/** This class contains solutions to the static methods for you to write using recursion.
* When writing a method, it is best to write a JUnit testing procedure for
* it! Do that regularly, and you will find programming/testing/debugging easier.
*
* If you have trouble with a function, put in annotated println statements
* to find out what is going wrong.
*
*/
public class Recursion {
/** Return the number of times c occurs in s. */
public static int number(char c, String s) {
if (s.length() == 0) return 0;
return (c == s.charAt(0) ? 1 : 0) + number(c, s.substring(1));
}
/** Return a copy of s with each character duplicated. */
public static String dup(String s) {
if (s.length() == 0) return s;
return s.charAt(0) + (s.charAt(0) + dup(s.substring(1)));
}
/** Return a copy of s with duplicate adjacent chars deleted.
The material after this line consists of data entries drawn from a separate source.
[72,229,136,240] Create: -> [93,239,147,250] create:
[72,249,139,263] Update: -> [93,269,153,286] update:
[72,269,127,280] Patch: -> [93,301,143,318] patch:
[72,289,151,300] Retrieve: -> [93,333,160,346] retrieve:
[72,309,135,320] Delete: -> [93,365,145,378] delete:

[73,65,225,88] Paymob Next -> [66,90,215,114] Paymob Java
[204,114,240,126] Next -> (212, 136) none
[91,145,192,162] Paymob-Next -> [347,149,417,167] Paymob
* Example, for "baaacca$$%", return "baca$%"*/
public static String removeAdjacentDups(String s) {
if (s.length() <= 1) return s;
if (s.charAt(0) == s.charAt(1))
return removeAdjacentDups(s.substring(1));
return s.charAt(0) + removeAdjacentDups(s.substring(1));
}
/** Return a String of n characters, each being c.
* Precondition: n >= 0*/
public static String repeated(char c, int n) {
/* Hint: This function creates a char array of size n in which
* each element is the null char '\0'. It then creates a
* string from the array. Finally, it replaces each of
* the null chars by c.
* Each operation takes time O(n). This is more efficient than
* the typical loop one writes, appending 1 char at a time to a
* String, which in total O(n*n).
*/
return new String(new char[n]).replace("\0", "" + c);
}
/** s is in compressed form: it consists of a sequence of pairs
* of characters. The first char of a pair is a digit, and the second char
* can be any char. Return the decompressed form of s, in which each
* pair is uncompressed ---e.g. "4c" is replaced by "cccc".
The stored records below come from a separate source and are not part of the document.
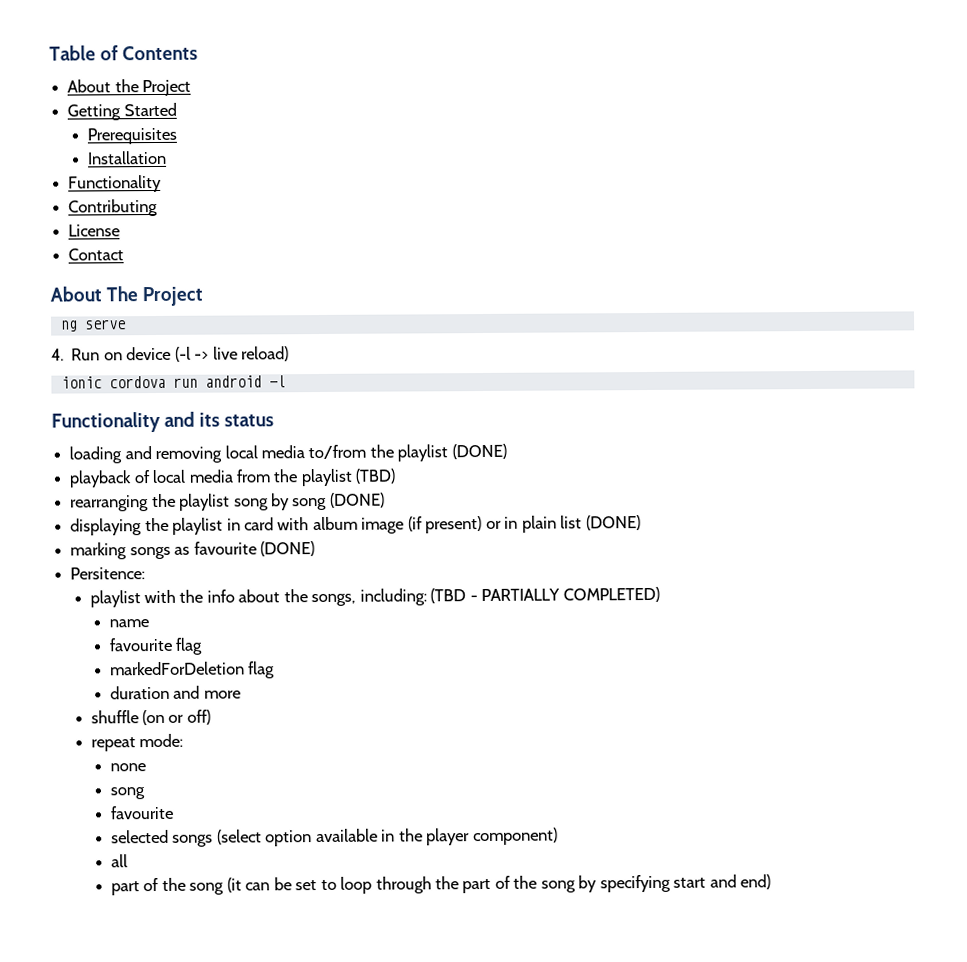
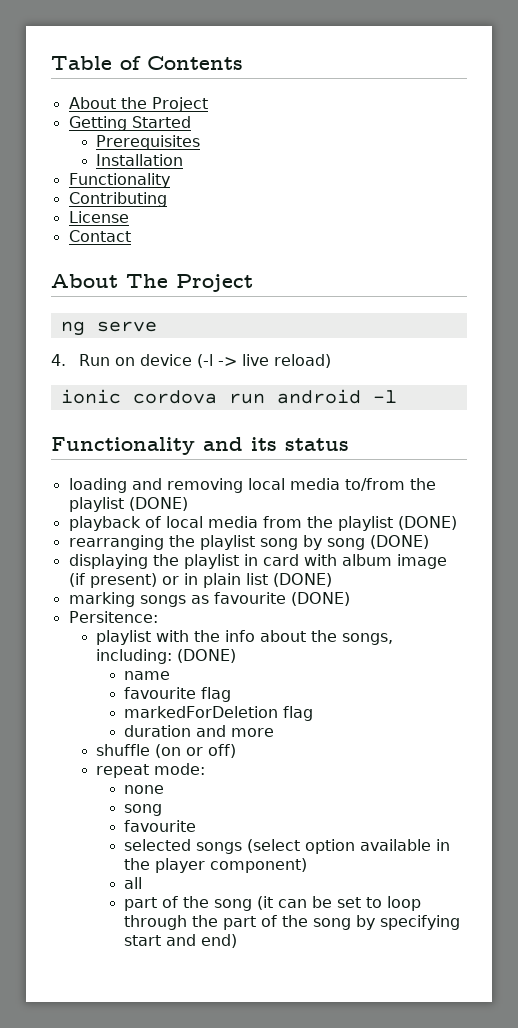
[355,468,397,484] (TBD) -> [397,516,457,530] (DONE)
[430,586,660,604] (TBD - PARTIALLY COMPLETED) -> [177,649,237,663] (DONE)

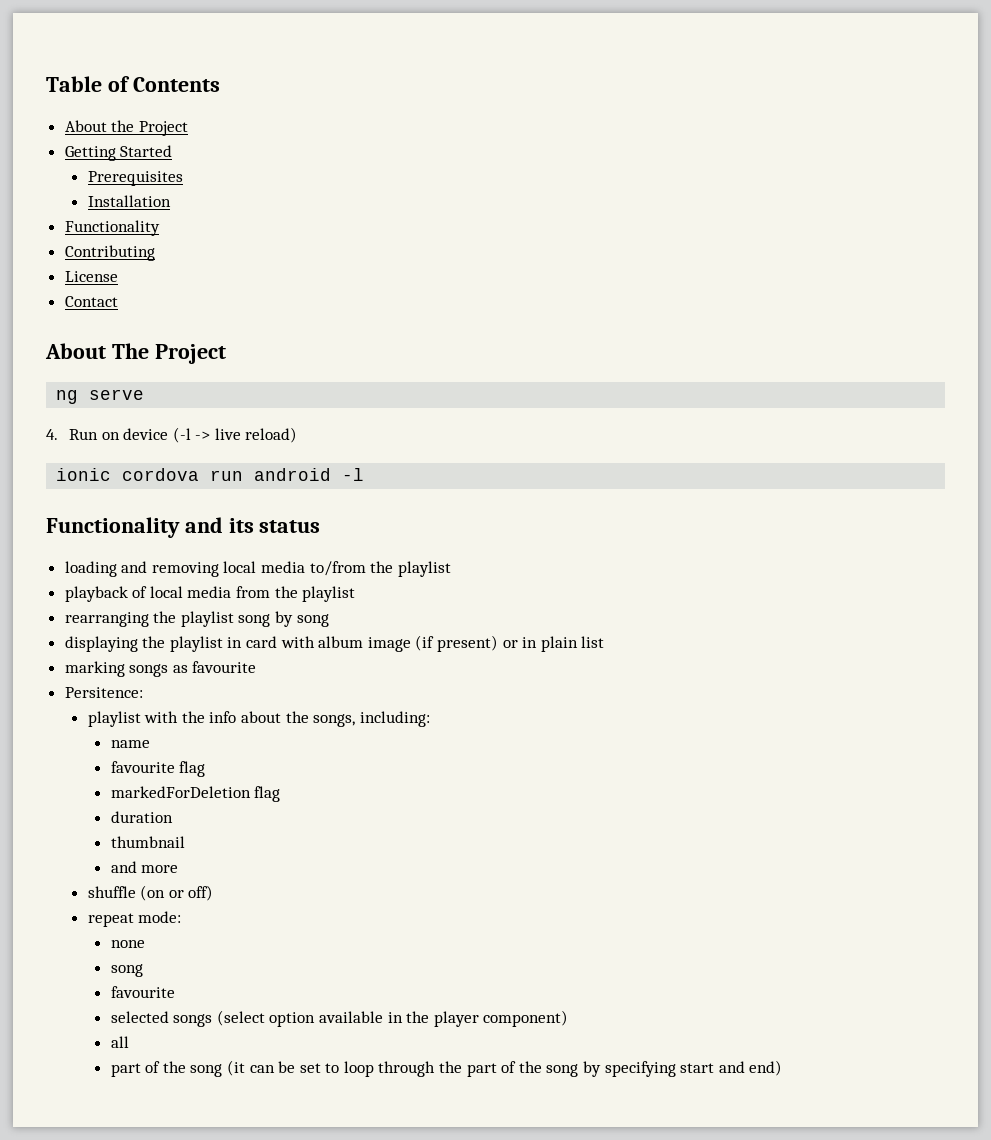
[128,497,188,511] (DONE) -> (451, 569) none
[397,516,457,530] (DONE) -> (356, 594) none
[369,535,429,549] (DONE) -> (329, 620) none
[272,573,332,587] (DONE) -> (605, 642) none
[290,592,350,606] (DONE) -> (257, 667) none
[177,649,237,663] (DONE) -> (430, 719) none
(191, 731) none -> [110,836,185,848] // thumbnail //

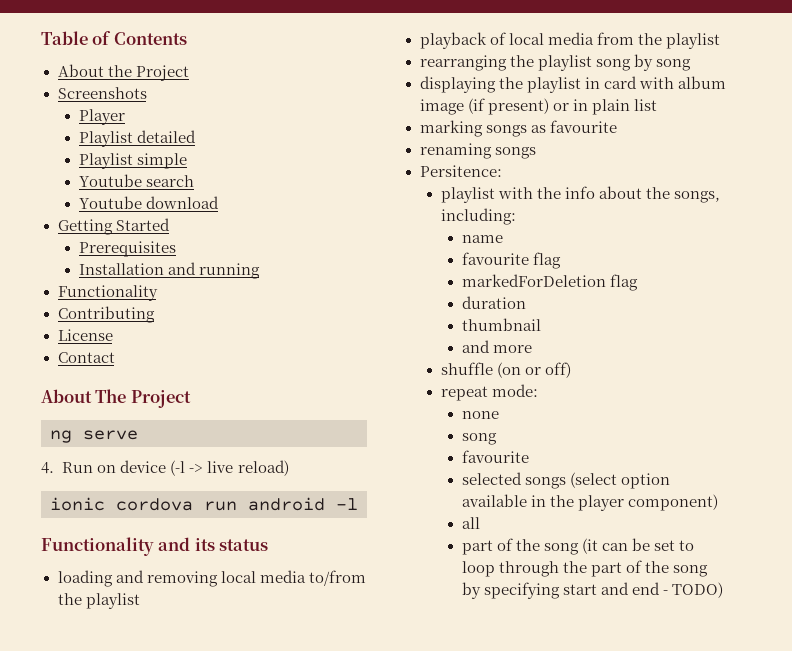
(188, 128) none -> [57,87,147,99] [78,109,125,125] [78,130,196,147] [78,153,187,169] [78,174,194,187] [78,196,219,209] // Screenshots // Player // Playlist detailed // Playlist simple // Youtube search // Youtube download
(171, 201) none -> [167,262,260,279] and running
(257, 667) none -> [419,143,536,159] // renaming songs
[749,1060,783,1076] end) -> [632,582,724,598] end - TODO)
* Example: For "3$2b0d65" return "$$$bb55555"
*/
public static String decompress(String s) {
//Hint: Make use of function repeated, just above.
// Study it!
if (s.length() == 0) return s;
// s has at least 2 chars.
int n= Integer.parseInt(s.substring(0,1));
return repeated(s.charAt(1), n) + decompress(s.substring(2));
}
/** Return s but in compressed form --see function decompresss above.
* Precondition: all sequences of adjacent chars in s are of length < 9.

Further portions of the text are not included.